(Beginning of EXTRACTED DATA)

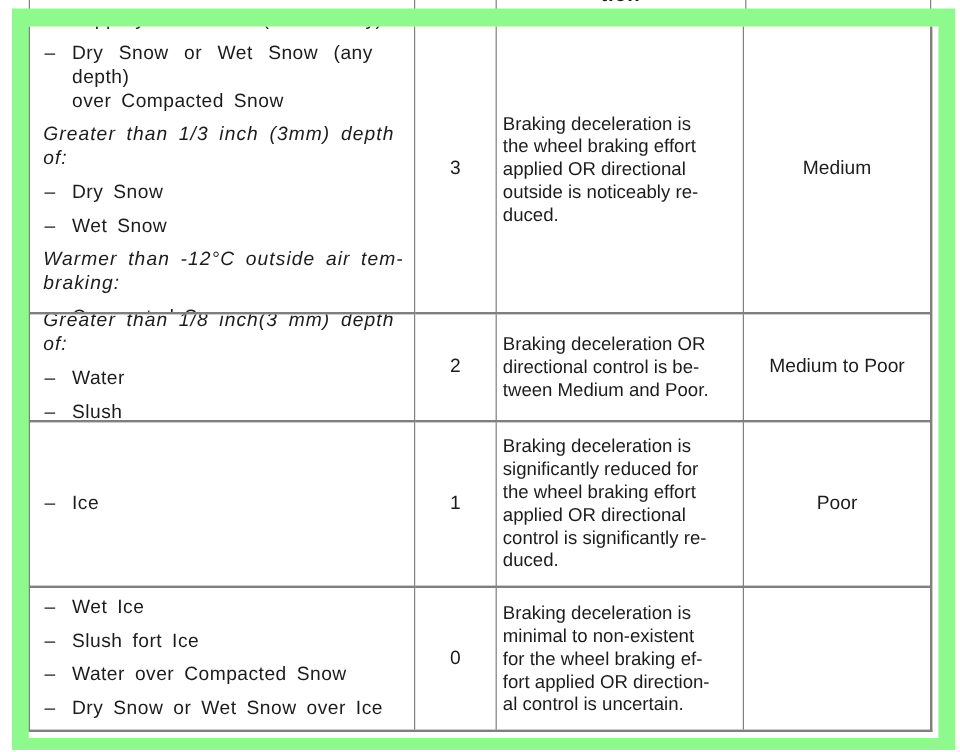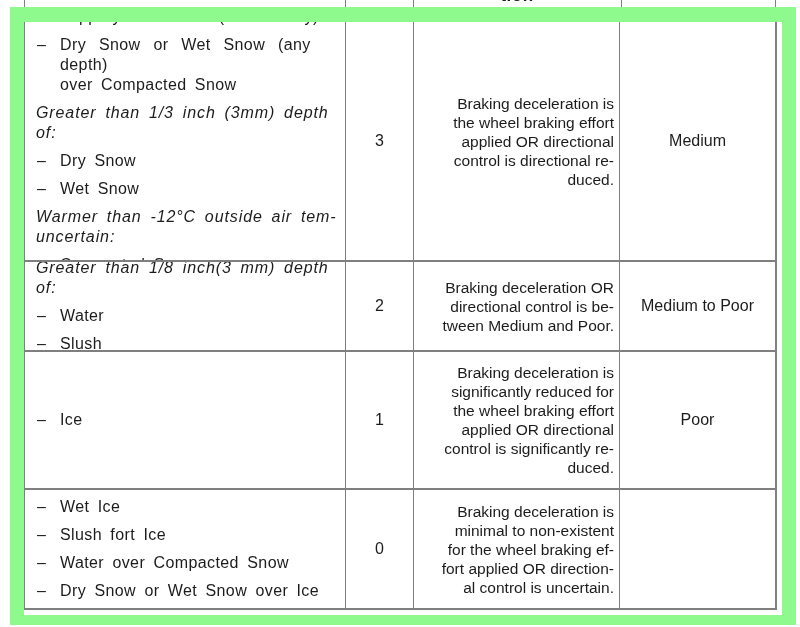--- a/index.html
+++ b/index.html
@@ -44,21 +44,21 @@
   }
   .cond-item { position: relative; line-height: 20px; margin: 4px 0; }
   .cond-item.dashed { padding-left: 24px; }
   .dash { position: absolute; left: 1px; top: 0; }
   .cond-item.italic { font-style: italic; letter-spacing: .9px; }
   .line.spread { word-spacing: 8px; }
 
   .code, .action { display: flex; align-items: center; justify-content: center; font-size: 16px; }
   .desc {
     display: flex; flex-direction: column; justify-content: center;
-    text-align: right; font-size: 15.5px; line-height: 19px; padding: 0 5px;
+    text-align: left; font-size: 15.5px; line-height: 19px; padding: 0 5px;
   }
 </style>
 </head>
 <body>
 
 <div class="page">
 
   <div class="top-sliver">
     <span class="header-frag">tion</span>
     <i class="vrule" style="left:24px"></i>
@@ -85,33 +85,33 @@
         <div class="cond-item dashed">
           <div class="dash">–</div>
           <div class="line">Dry Snow</div>
         </div>
         <div class="cond-item dashed">
           <div class="dash">–</div>
           <div class="line">Wet Snow</div>
         </div>
         <div class="cond-item italic">
           <div class="line">Warmer than -12°C outside air tem-</div>
-          <div class="line">uncertain:</div>
+          <div class="line">braking:</div>
         </div>
         <div class="cond-item dashed">
           <div class="dash">–</div>
           <div class="line">Compacted Snow</div>
         </div>
       </div>
       <div class="cell c2 code">3</div>
       <div class="cell c3 desc">
         <div class="line">Braking deceleration is</div>
         <div class="line">the wheel braking effort</div>
         <div class="line">applied OR directional</div>
-        <div class="line">control is directional re-</div>
+        <div class="line">outside is noticeably re-</div>
         <div class="line">duced.</div>
       </div>
       <div class="cell c4 action">Medium</div>
       <div class="cell c1 cond">
         <div class="cond-item italic">
           <div class="line">Greater than 1/8 inch(3 mm) depth of:</div>
         </div>
         <div class="cond-item dashed">
           <div class="dash">–</div>
           <div class="line">Water</div>

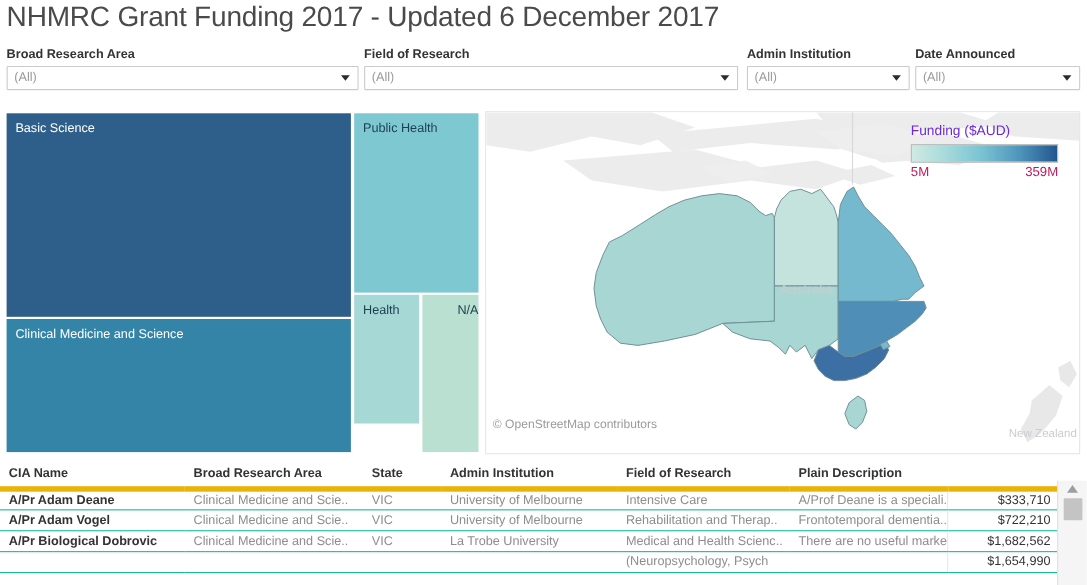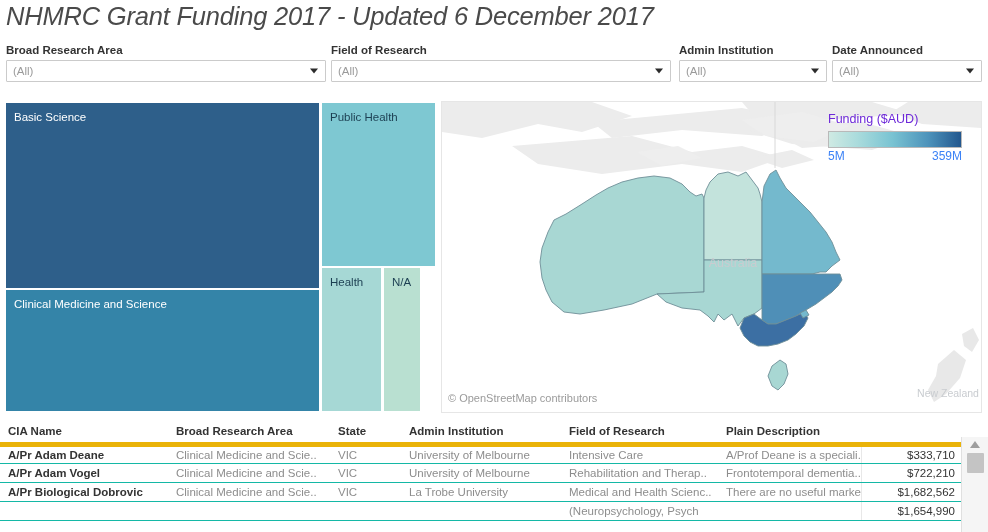--- a/index.html
+++ b/index.html
@@ -9,21 +9,21 @@
     font-family: "Liberation Sans", sans-serif;
     overflow: hidden;
     color: #333333;
   }
   #app { position: relative; width: 988px; height: 532px; }
 
   
   .title {
     position: absolute; left: 6px; top: 2px;
     font-size: 25.5px; font-weight: 400; color: #4a4a4a;
-    letter-spacing: -0.2px; white-space: nowrap; font-style: italic;
+    letter-spacing: -0.2px; white-space: nowrap;
   }
 
   
   .filter { position: absolute; top: 43px; }
   .filter-label {
     font-size: 11.5px; font-weight: bold; color: #333; margin-bottom: 3px;
     white-space: nowrap; line-height: 14px;
   }
   .filter-box {
     height: 22px; border: 1px solid #cbcbcb; background: #fff;
@@ -59,42 +59,42 @@
 
   
   #mappanel {
     position: absolute; left: 441px; top: 101px;
     width: 541px; height: 312px;
     background: #ffffff; border: 1px solid #e6e6e6;
     overflow: hidden;
   }
   #mapsvg { position: absolute; left: 0; top: 0; }
   .osm-credit {
-    position: absolute; left: 6px; bottom: 8px;
+    position: absolute; left: 6px; bottom: 20px;
     font-size: 11px; color: #9b9b9b; white-space: nowrap;
   }
   .map-place {
     font-size: 12.5px; fill: #c9ccd0; font-family: "Liberation Sans", sans-serif;
   }
   .map-place.nz { font-size: 10.5px; }
 
   
   #legend {
     position: absolute; right: 9px; top: 10px; width: 144px;
   }
   #legend .legend-title {
     font-size: 12.5px; color: #6d28d9; margin-bottom: 5px; white-space: nowrap;
   }
   #legend .ramp {
     height: 17px; width: 134px; border: 1px solid #b9b9b9;
     background: linear-gradient(to right, #cfeae3 0%, #a9dbdc 22%, #79c3d2 48%, #4d93bb 75%, #22578e 100%);
   }
   #legend .ticks {
     display: flex; justify-content: space-between; width: 134px;
-    font-size: 12px; color: #3b82f6; margin-top: 1px;
+    font-size: 12px; color: #be185d; margin-top: 1px;
   }
 
   
   #tablewrap {
     position: absolute; left: 0; top: 421px; width: 988px; height: 111px;
     background: #fff; overflow: hidden;
   }
   table.grid { border-collapse: collapse; width: 961px; table-layout: fixed; }
   table.grid th {
     font-size: 11.5px; font-weight: bold; color: #333; text-align: left;
@@ -173,24 +173,24 @@
   <div id="treemap">
     <div class="tile" style="left: 0px; top: 0px; width: 313px; height: 185px; background: rgb(46, 95, 138);">
       <div class="tile-label light">Basic Science</div>
     </div>
     <div class="tile" style="left: 316px; top: 0px; width: 113px; height: 163px; background: rgb(126, 200, 210);">
       <div class="tile-label dark">Public Health</div>
     </div>
     <div class="tile" style="left: 0px; top: 187px; width: 313px; height: 121px; background: rgb(52, 132, 168);">
       <div class="tile-label light">Clinical Medicine and Science</div>
     </div>
-    <div class="tile" style="left: 316px; top: 165px; width: 59px; height: 143px; background: rgb(166, 216, 213);">
+    <div class="tile" style="left: 316px; top: 165px; width: 59px; height: 117px; background: rgb(166, 216, 213);">
       <div class="tile-label dark">Health</div>
     </div>
-    <div class="tile" style="left: 378px; top: 165px; width: 36px; height: 143px; background: rgb(185, 224, 209);">
+    <div class="tile" style="left: 378px; top: 165px; width: 51px; height: 143px; background: rgb(185, 224, 209); text-align: right;">
       <div class="tile-label dark">N/A</div>
     </div>
   </div>
 
   <div id="mappanel">
     <svg id="mapsvg" width="539" height="310" viewBox="0 0 539 310">
       <rect x="0" y="0" width="539" height="310" fill="#ffffff"></rect>
 
       <g fill="#ececec" stroke="none">
         <path d="M0,0 L150,0 L190,14 L140,30 L96,22 L40,36 L0,30 Z"></path>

(End of EXTRACTED DATA)

- _WHAT YOU ARE ASKED TO DO_
Where in the records does the string "italic" appear? Copy every line that has it.

- _ANSWER FOR THIS EXERCISE_
   .cond-item.italic { font-style: italic; letter-spacing: .9px; }
         <div class="cond-item italic">
         <div class="cond-item italic">
-    letter-spacing: -0.2px; white-space: nowrap; font-style: italic;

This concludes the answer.